◆ **Change detection data**
*** Block opens ***

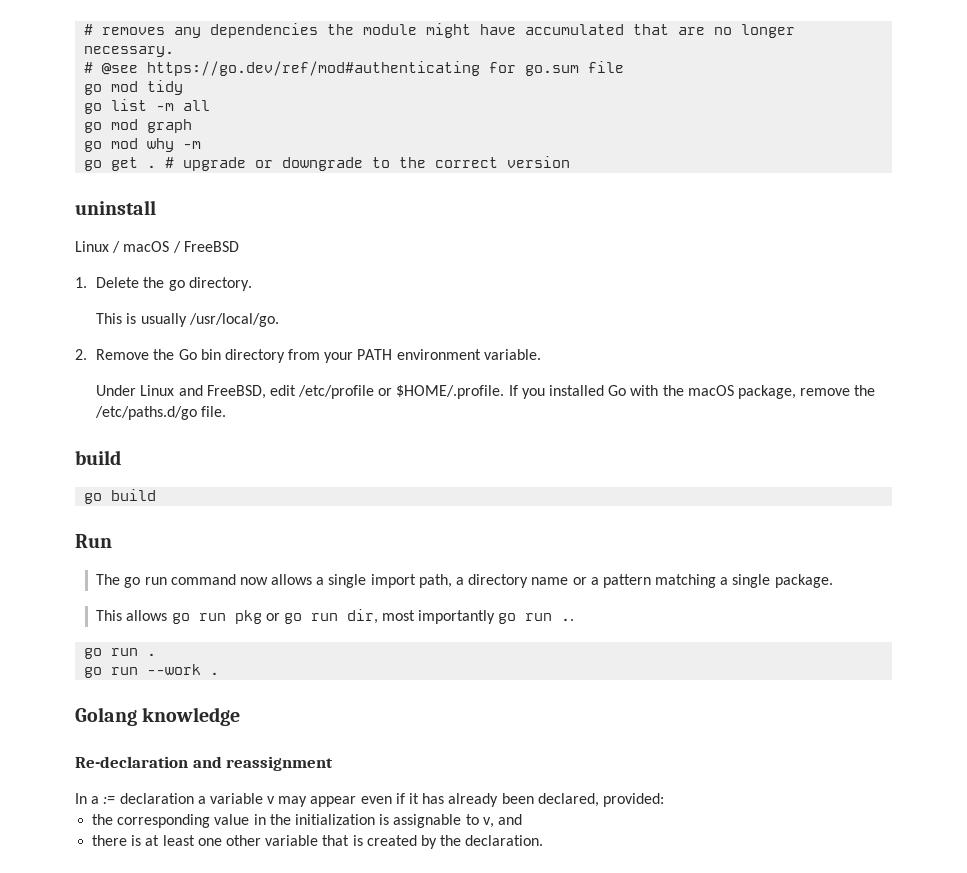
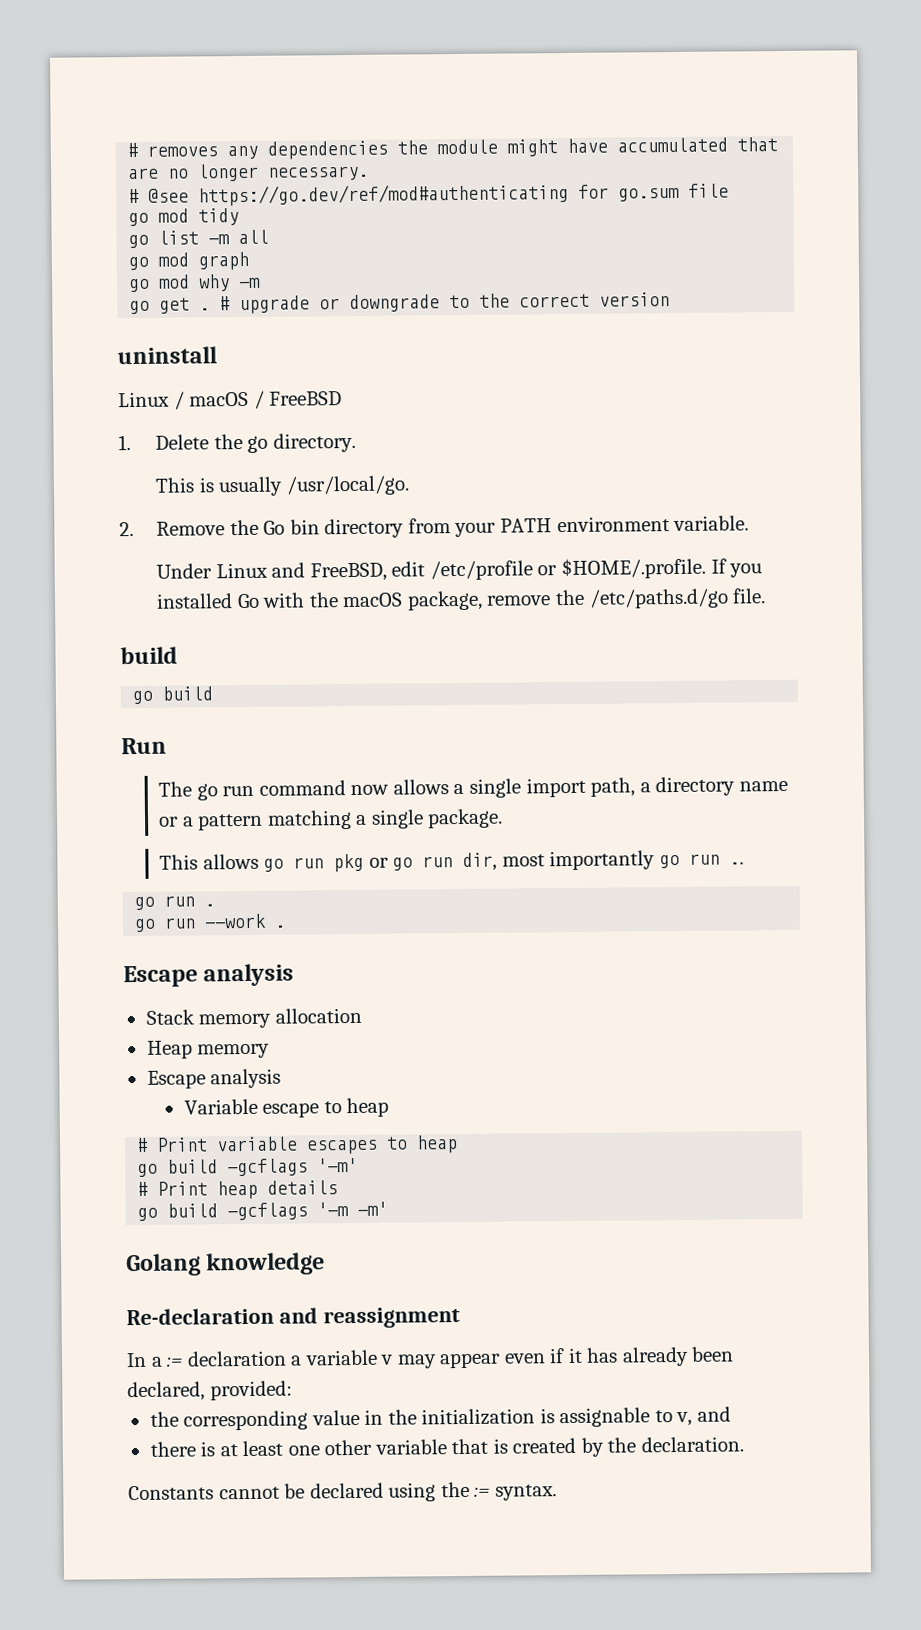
  go run --work .
+ Escape analysis
+ Stack memory allocation
+ Heap memory
+ Escape analysis
+ Variable escape to heap
+ # Print variable escapes to heap
+ go build -gcflags '-m'
+ # Print heap details
+ go build -gcflags '-m -m'
+ Constants cannot be declared using the := syntax.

*** Block closes ***

◆ **What is needed**
The answer must be a single number: the count of lines in the data that include the word "memory".

◆ **Task solution**
2